Heading up this state park and its many facets - and this job includes occasional unpleasantness such as trash hauling (it all goes to the Washington Island recycling station), toilet pumping, and people management (not everyone listens, obeys, or is docile!), and public safety - is Park Manager Randy Holm.   I've come to respect not only Randy's range of activities and responsibilities, but also his proven understanding of Rock Island's history.

While Randy's responsibilities are wide-ranging, with a restricted park budget he's often short-handed, and for that reason you'll find Randy on the Island most days throughout the season (including many of his days off) during the park's generally accepted open/closing dates.   He's made it a point to be on the pier to personally greet arrivals - or ensure that one of his people are present - to welcome visitors and also to set the tone, should there be misconceptions that this is not a managed park experience.
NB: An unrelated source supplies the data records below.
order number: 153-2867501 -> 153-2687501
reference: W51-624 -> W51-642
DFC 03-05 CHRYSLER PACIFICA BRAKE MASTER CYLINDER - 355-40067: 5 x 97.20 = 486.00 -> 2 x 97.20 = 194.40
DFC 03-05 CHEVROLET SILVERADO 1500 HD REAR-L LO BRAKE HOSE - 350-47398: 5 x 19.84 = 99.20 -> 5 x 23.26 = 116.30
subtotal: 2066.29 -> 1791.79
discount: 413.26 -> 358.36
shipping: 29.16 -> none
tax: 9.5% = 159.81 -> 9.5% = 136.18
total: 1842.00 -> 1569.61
At an Island coffee shop one morning in June, I met two ladies who had crossed on the Karfi a few days earlier to Rock Island.  One commented to me how surprisingly pleasant it was upon her arrival to be welcomed to Rock Island State Park.  She couldn't get over that gesture, which Randy has made into a hallmark of his tenure as Park Manager.  A seemingly small thing, but it can mean a great deal to visitors, and it may encourage repeat visits in future years.  (We encounter many campers who are proud to let us know the number of consecutive years their family - now in the fourth or fifth generations - have camped on Rock Island, a sign of how deep the experience runs.)

This morning hundreds of families or couples are packing up their cars at the conclusion of breakfast (or folding their tents, if camping on Rock Island) and heading toward the ferry dock for the first leg of their drive home.

We appreciate all of these Island visitors, for their participation in the various planned activities that in turn boost our local economy, and for planting seeds for future visits.